Categories
Recommended Posts


Three Voices of The Shofar: Introduction



From an unedited transcript: There are three sounds to the shofar. Not the three sounds of the title of the class, but three sounds: tekiah – straight sounds, shevarim – broken into three, teruah which is the staccato.

 

In the words of the Sages, you have different representations, for example tekiah is the sound of an army going into battle, where do we know this from?  From the battle at Jericho, from Gidon, and in fact how do we know that you have to hold the shofar in your right hand when you go into battle? Because when Gidon went into battle everyone held their shofar in their right hand, and remember I think that we spoke about what that has to do with the story of Rosh Hashanah.

Then you have the sound of a baby crying, ahh ahh ahh, shevarim. A teruah is an elderly person moaning and groaning, or crying uhh uhh uhh uhh uhh…like that. So different types of representations.

The Shelah HaKadosh, says as follows: he says that in the same way that the body has health, illness, and death so too the soul has health, illness, and death. A healthy soul, is a soul in which the person is keeping the Torah, and Mitzvos and has good middos (good personal attributes), and the illnesses are those things that develop from either the absence of Torah, mitzvos, and good middos or by doing the opposite  of what the Torah tells you to do, that causes illness. Now in the same way that there are cures for  physical ailments, there are also cures for spiritual ailments. The cure for the spiritual ailments is teshuva. And so the more teshuva you do the more chance there is of healing from these illness.

If someone is ill, and they refuse and medication they get sicker and sicker and eventually they can die, so in the same way someone that sins and refuses to do teshuva can continue to become more and more ill, to sin and sin and sin, until that person experiences what is called a spiritual death.

You may have heard that the Talmud says in Berachot: “reshaim bechayeihem keruim metimI” (that reshaim when they are alive are called dead), even for certain halachic considerations they have the status of a dead person. They are considered tameh, ritually impure, why because they have the status of a dead person.

This is what is means. Basically there soul is gone, they are brain dead.  That is why you blow tekiah shevarim teruah. The tekiah – the straight sound is the symbol of the fact that the human being is created straight, and it is only that a human being corrupts him or her self with the things that he or she does or by not doing certain things, therefore the first tekiah is straight, it is a straight sound and then afterwards there’s a shevarim – a broken sound which is a symbol of the way we make ourselves ill – we break ourselves by doing aveiros or by not doing everything we are supposed to do, by not striving the way we are supposed to strive, by not working on our midos.

Then the teruah – da da da – is the sound of people crying over the death of something, meaning again a representation to the person who is so ill who is doing all these aveiros…didn’t do teshuva, and so experiences a spiritual death.

The final tekiah at the end is a symbol  of someone who has done teshuva and restored his soul to being yashar – straight the way it was created by G-d. So you see that there are all sorts of different symbolisms to the sound of the shofar, I’ve just given you a few of them.

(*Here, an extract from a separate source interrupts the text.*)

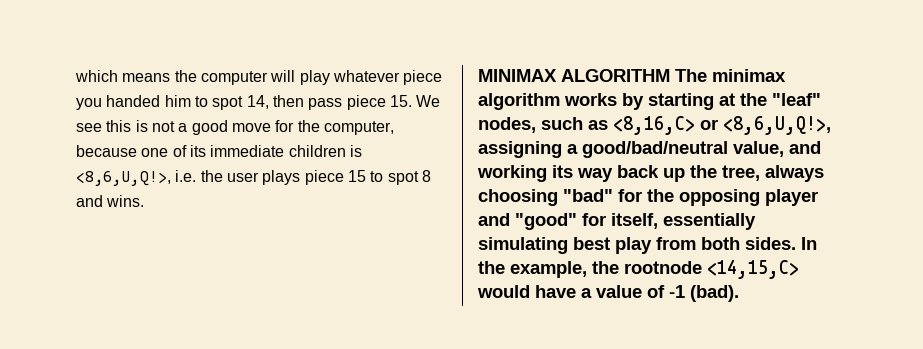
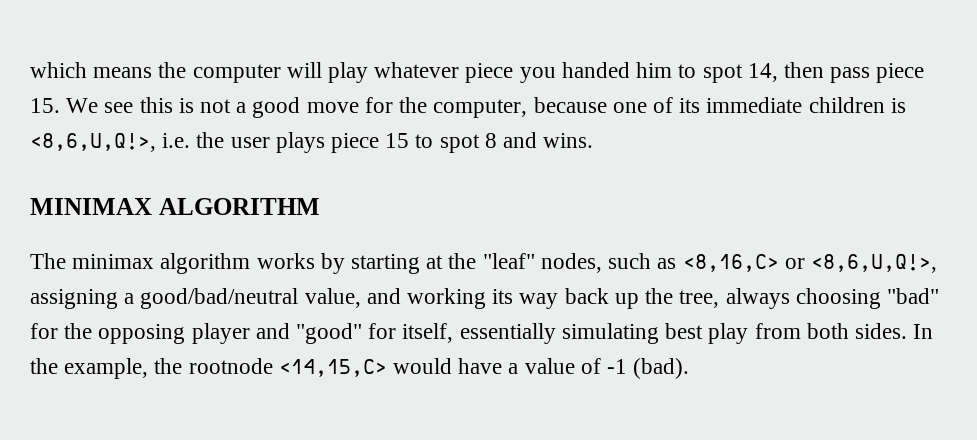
(670, 75) none -> (320, 206) //

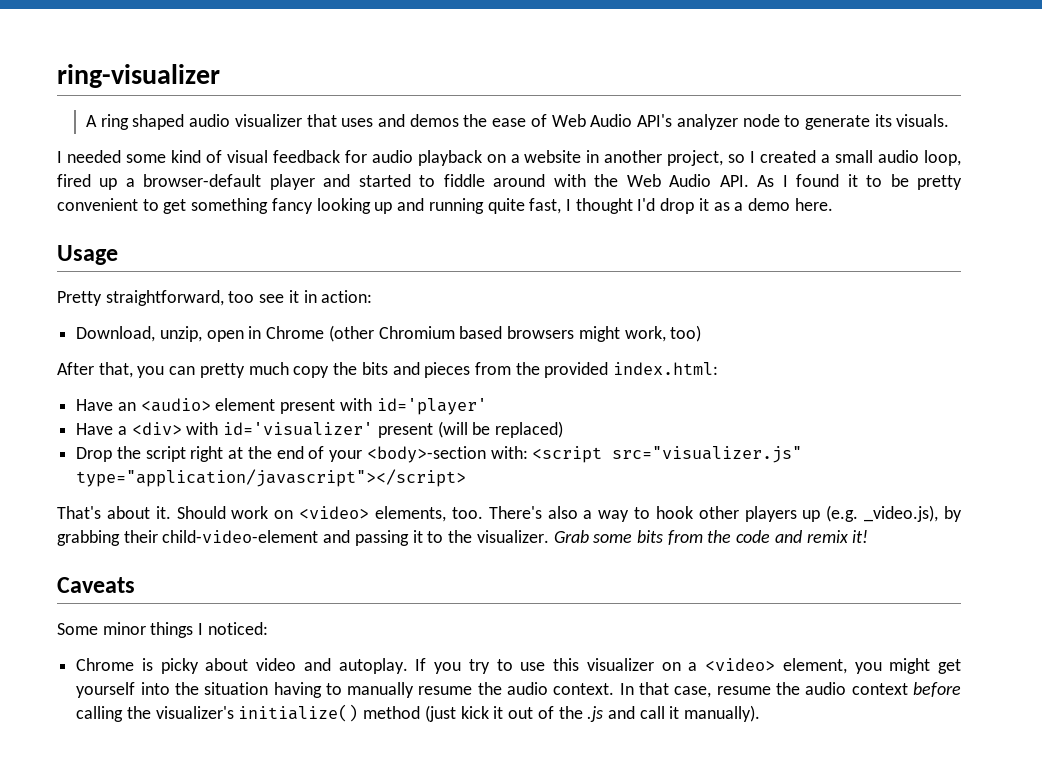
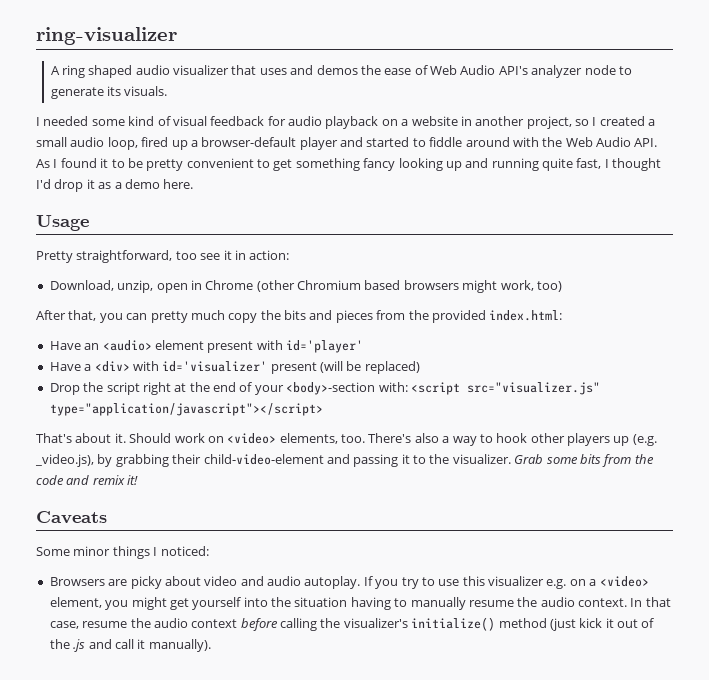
[76,658,153,671] Chrome is -> [49,577,128,586] Browsers are
(331, 664) none -> [267,576,301,586] audio
(654, 664) none -> [546,579,567,589] e.g.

According to the Ramban, Nachmanidies, in his talmudic commentary, it is not in any of his philosophical writings, all he mentions is as follows: that there was an ancient custom that they would blow the shofar differently after malchius, differently after  zichronos, and differently after shofar, each one was a different way of blowing the shofar. After malchius they would blow, tekiah shevarim teruah tekiah, after zichronos,  tekiah shevarim tekiah, and after shofar, tekiah teruah tekiah.

Now what’s so important about this? Because my thesis for tonight is that the shofar represents three very different forms of worship of G-d. And that each one of them malchios zichronos and shofros – the shofar has a primary role, and one of those three roles of the shofar is primary in each one.  You will find each one of the three in each representations of the shofar, meaning each part of the three symbols of ways to serve G-d in each of them – malchios zichronos and shofors, however there will be one role of shofar that is primary in each one.